(Content revision data)

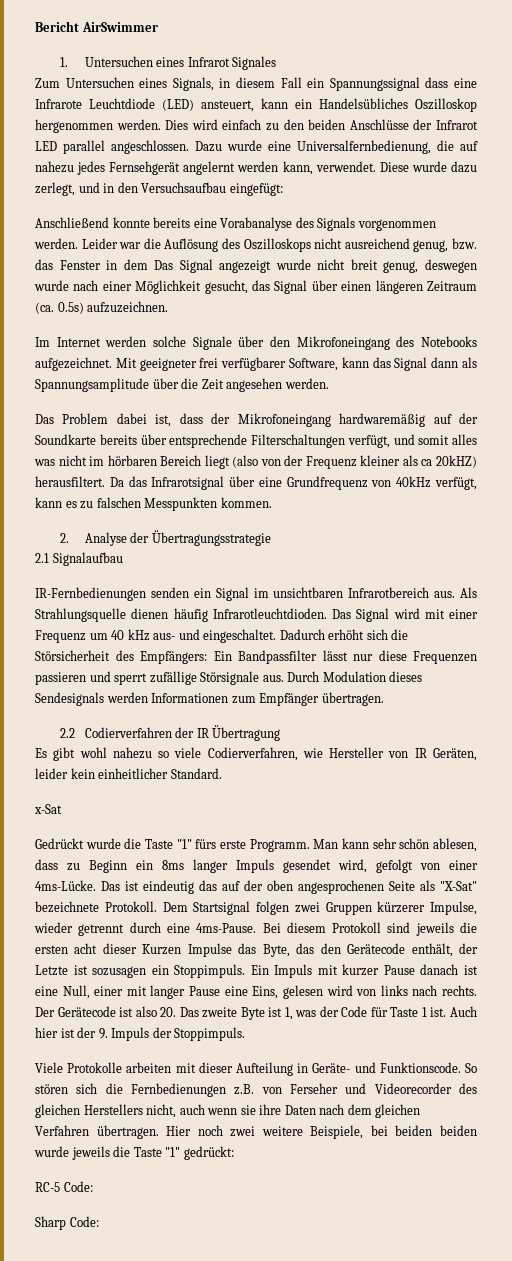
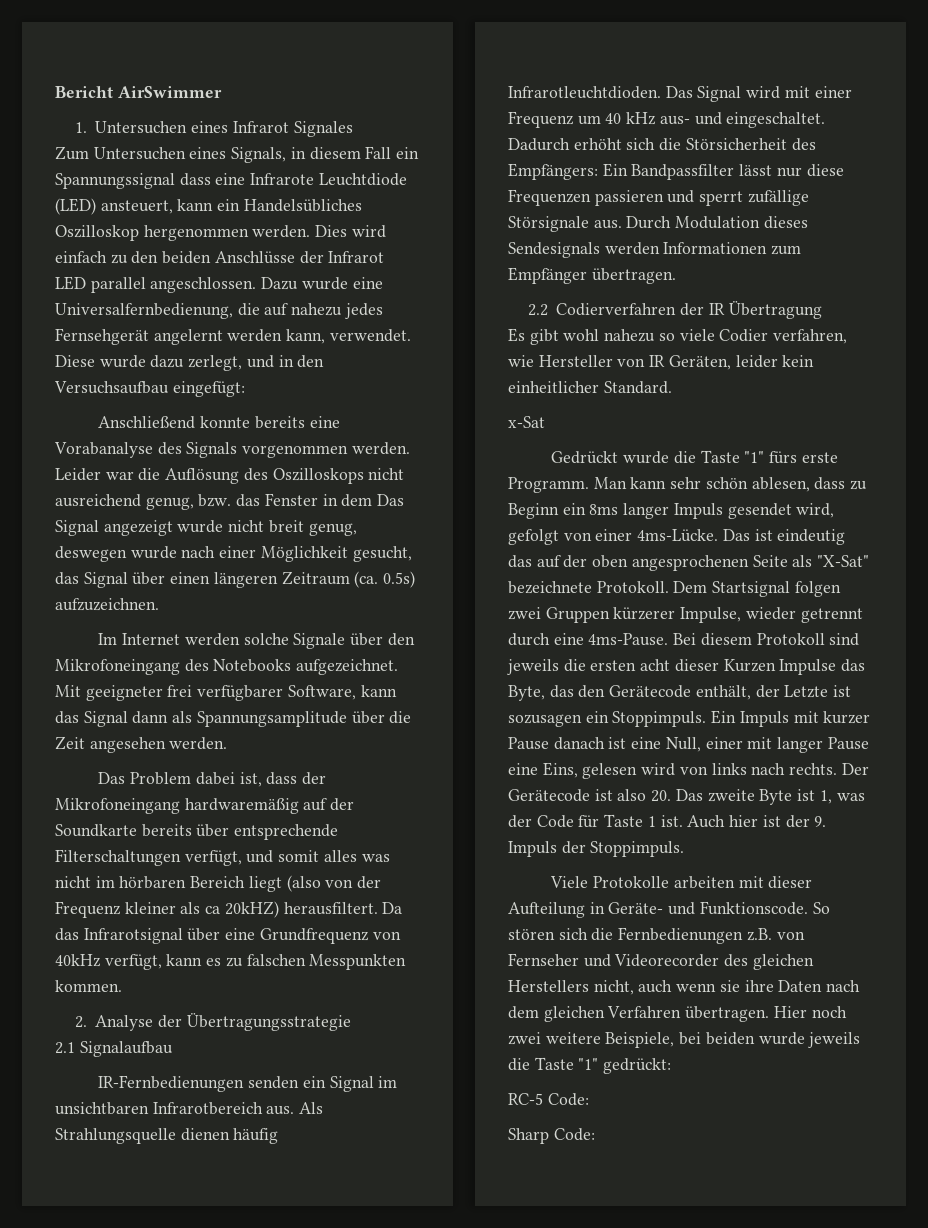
- Es gibt wohl nahezu so viele Codierverfahren, wie Hersteller von IR Geräten, leider kein einheitlicher Standard.
+ Es gibt wohl nahezu so viele Codier verfahren, wie Hersteller von IR Geräten, leider kein einheitlicher Standard.
- So stören sich die Fernbedienungen z.B. von Ferseher und Videorecorder des gleichen Herstellers nicht, auch wenn sie ihre Daten nach dem gleichen Verfahren übertragen.
+ So stören sich die Fernbedienungen z.B. von Fernseher und Videorecorder des gleichen Herstellers nicht, auch wenn sie ihre Daten nach dem gleichen Verfahren übertragen.
- Hier noch zwei weitere Beispiele, bei beiden beiden wurde jeweils die Taste "1" gedrückt:
+ Hier noch zwei weitere Beispiele, bei beiden wurde jeweils die Taste "1" gedrückt:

__The task__
A faithful copy of the entries above is needed, one that contains no images.

__Result of the exercise__
- Es gibt wohl nahezu so viele Codierverfahren, wie Hersteller von IR Geräten, leider kein einheitlicher Standard.
+ Es gibt wohl nahezu so viele Codier verfahren, wie Hersteller von IR Geräten, leider kein einheitlicher Standard.
- So stören sich die Fernbedienungen z.B. von Ferseher und Videorecorder des gleichen Herstellers nicht, auch wenn sie ihre Daten nach dem gleichen Verfahren übertragen.
+ So stören sich die Fernbedienungen z.B. von Fernseher und Videorecorder des gleichen Herstellers nicht, auch wenn sie ihre Daten nach dem gleichen Verfahren übertragen.
- Hier noch zwei weitere Beispiele, bei beiden beiden wurde jeweils die Taste "1" gedrückt:
+ Hier noch zwei weitere Beispiele, bei beiden wurde jeweils die Taste "1" gedrückt:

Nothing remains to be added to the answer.